The pictures are to be left out, and all remaining data is to be transcribed exactly as it appears.

Screenshot and code edit data
____________
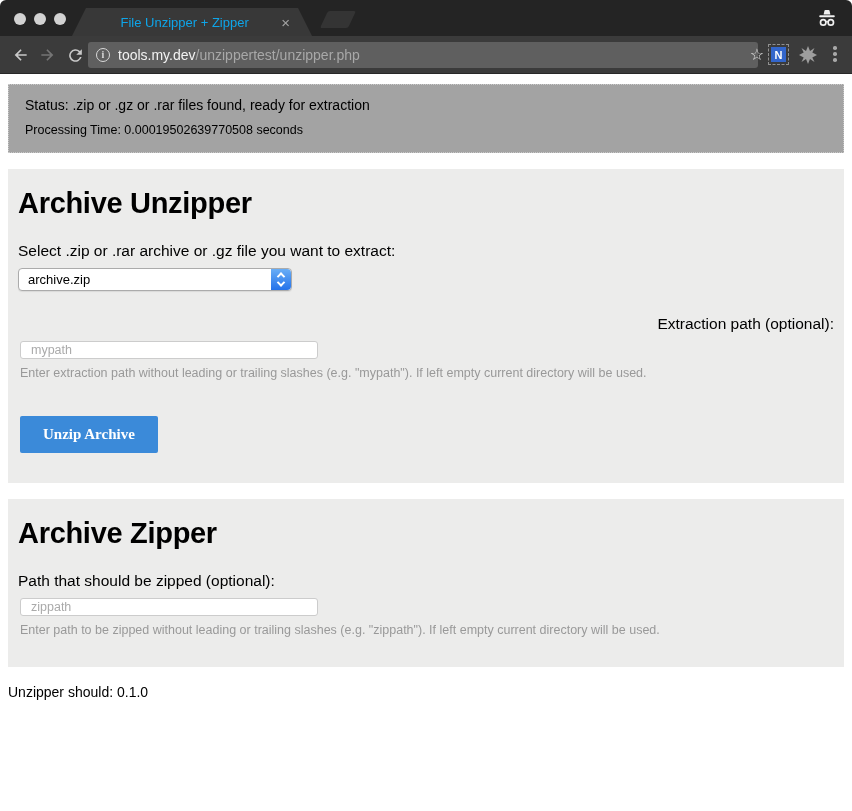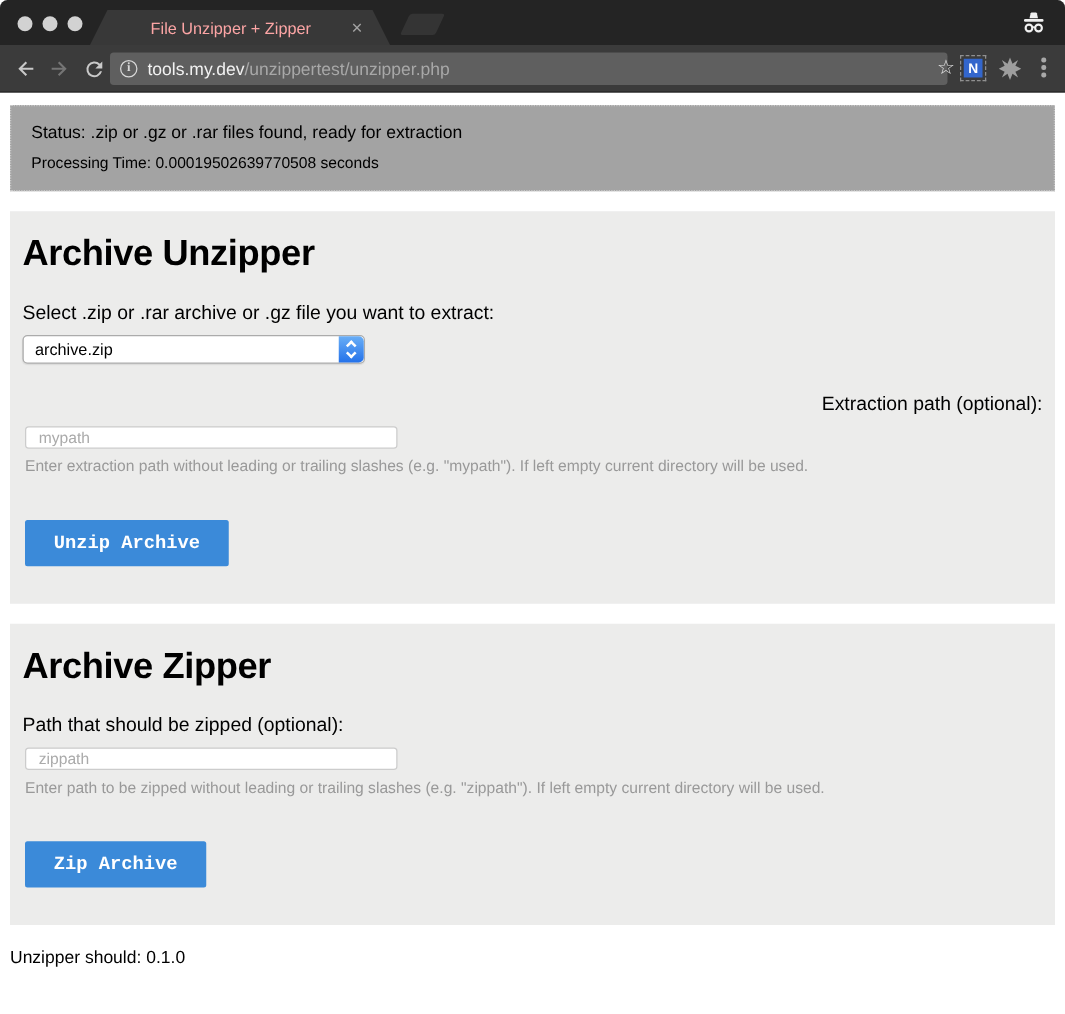--- a/index.html
+++ b/index.html
@@ -14,7 +14,7 @@
   .tab { position: absolute; left: 72px; bottom: 0; width: 240px; height: 28px; background: #383838;
          clip-path: polygon(0 100%, 14px 0, calc(100% - 14px) 0, 100% 100%);
          display: flex; align-items: center; padding: 0 22px; }
-  .tab-title { flex: 1; text-align: center; color: #fca5a5; font-size: 13px; white-space: nowrap; overflow: hidden; }
+  .tab-title { flex: 1; text-align: center; color: #0ea5e9; font-size: 13px; white-space: nowrap; overflow: hidden; }
   .tab-close { color: #a3a3a3; font-size: 15px; line-height: 1; margin-left: 6px; cursor: default; }
   .newtab-btn { position: absolute; left: 324px; top: 11px; width: 28px; height: 17px; background: #343434;
                 transform: skewX(-25deg); border-radius: 2px; }

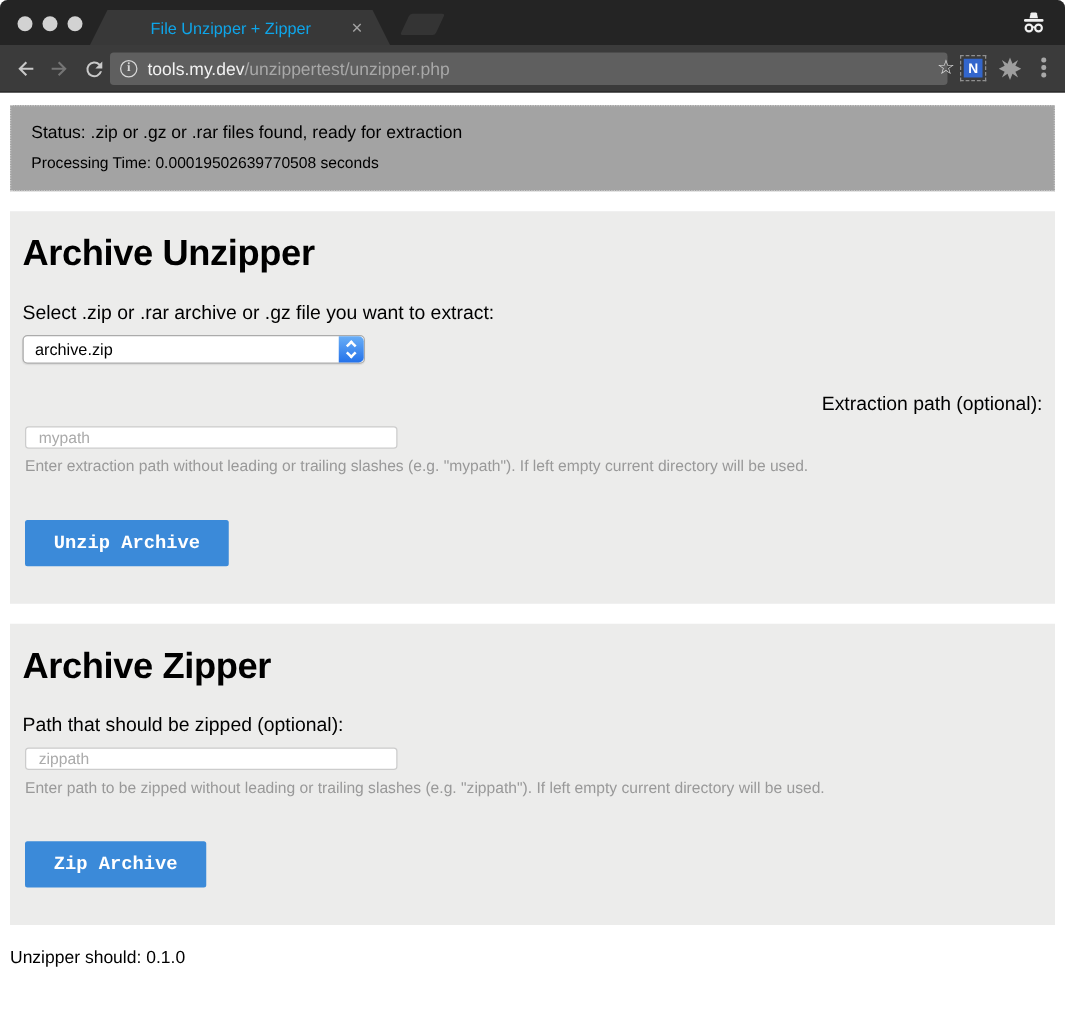--- a/index.html
+++ b/index.html
@@ -70,7 +70,7 @@
 
   .submit-btn { display: inline-block; margin: 36px 0 0 2px; background: #3b8ad9; color: #fff; border: none;
                 border-radius: 2px; font-size: 15px; font-weight: bold; padding: 10px 23px;
-                font-family: Liberation Mono, monospace; cursor: pointer; }
+                font-family: Liberation Serif, serif; cursor: pointer; }
 
   .footer-text { font-size: 14px; margin: 17px 0 0 0; }
 </style>

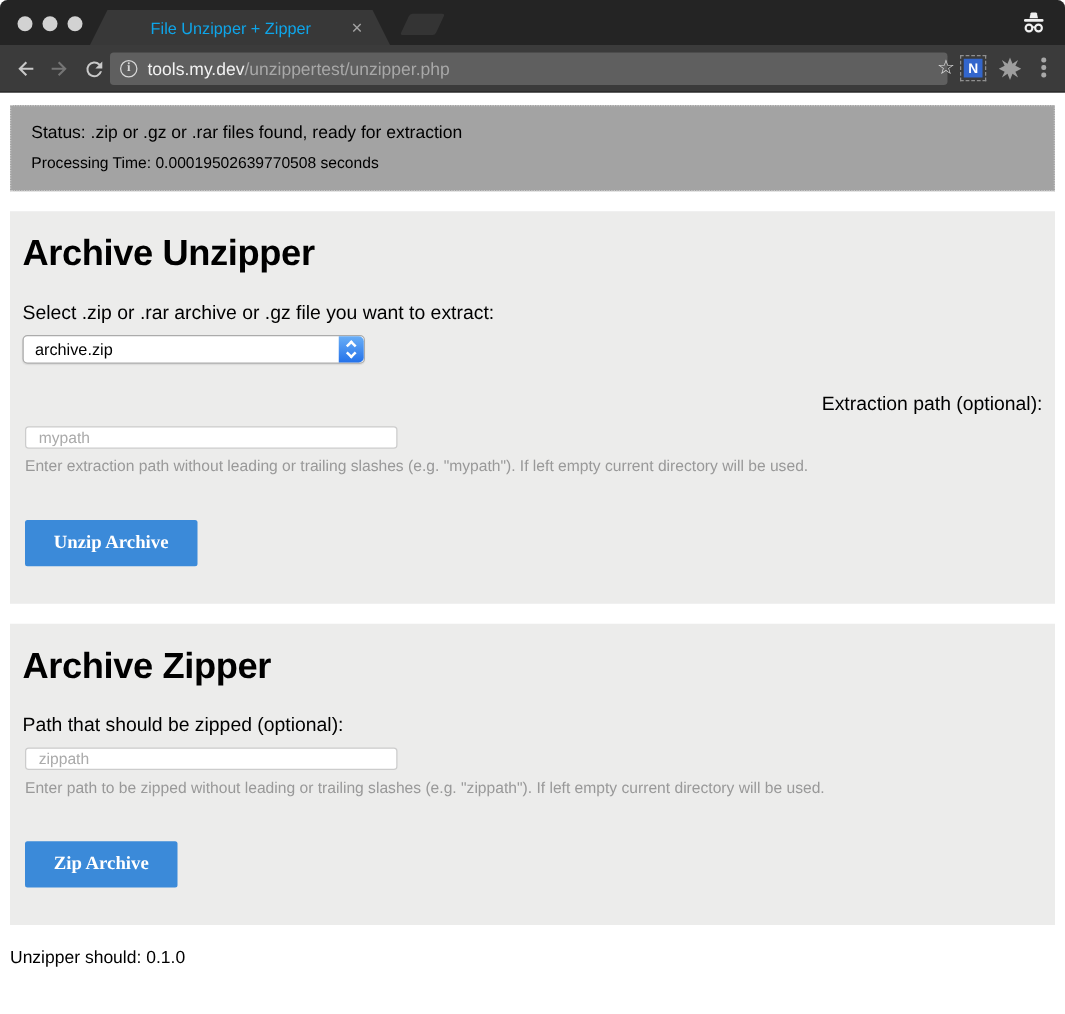--- a/index.html
+++ b/index.html
@@ -166,7 +166,6 @@
       <label class="field-label">Path that should be zipped (optional):</label>
       <input class="text-input" type="text" placeholder="zippath" style="">
       <p class="help-text">Enter path to be zipped without leading or trailing slashes (e.g. "zippath"). If left empty current directory will be used.</p>
-      <button class="submit-btn">Zip Archive</button>
     </div>
 
     <p class="footer-text">Unzipper should: 0.1.0</p>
____________
# [Response area]
--- a/index.html
+++ b/index.html
@@ -14,7 +14,7 @@
   .tab { position: absolute; left: 72px; bottom: 0; width: 240px; height: 28px; background: #383838;
          clip-path: polygon(0 100%, 14px 0, calc(100% - 14px) 0, 100% 100%);
          display: flex; align-items: center; padding: 0 22px; }
-  .tab-title { flex: 1; text-align: center; color: #fca5a5; font-size: 13px; white-space: nowrap; overflow: hidden; }
+  .tab-title { flex: 1; text-align: center; color: #0ea5e9; font-size: 13px; white-space: nowrap; overflow: hidden; }
   .tab-close { color: #a3a3a3; font-size: 15px; line-height: 1; margin-left: 6px; cursor: default; }
   .newtab-btn { position: absolute; left: 324px; top: 11px; width: 28px; height: 17px; background: #343434;
                 transform: skewX(-25deg); border-radius: 2px; }

--- a/index.html
+++ b/index.html
@@ -70,7 +70,7 @@
 
   .submit-btn { display: inline-block; margin: 36px 0 0 2px; background: #3b8ad9; color: #fff; border: none;
                 border-radius: 2px; font-size: 15px; font-weight: bold; padding: 10px 23px;
-                font-family: Liberation Mono, monospace; cursor: pointer; }
+                font-family: Liberation Serif, serif; cursor: pointer; }
 
   .footer-text { font-size: 14px; margin: 17px 0 0 0; }
 </style>

--- a/index.html
+++ b/index.html
@@ -166,7 +166,6 @@
       <label class="field-label">Path that should be zipped (optional):</label>
       <input class="text-input" type="text" placeholder="zippath" style="">
       <p class="help-text">Enter path to be zipped without leading or trailing slashes (e.g. "zippath"). If left empty current directory will be used.</p>
-      <button class="submit-btn">Zip Archive</button>
     </div>
 
     <p class="footer-text">Unzipper should: 0.1.0</p>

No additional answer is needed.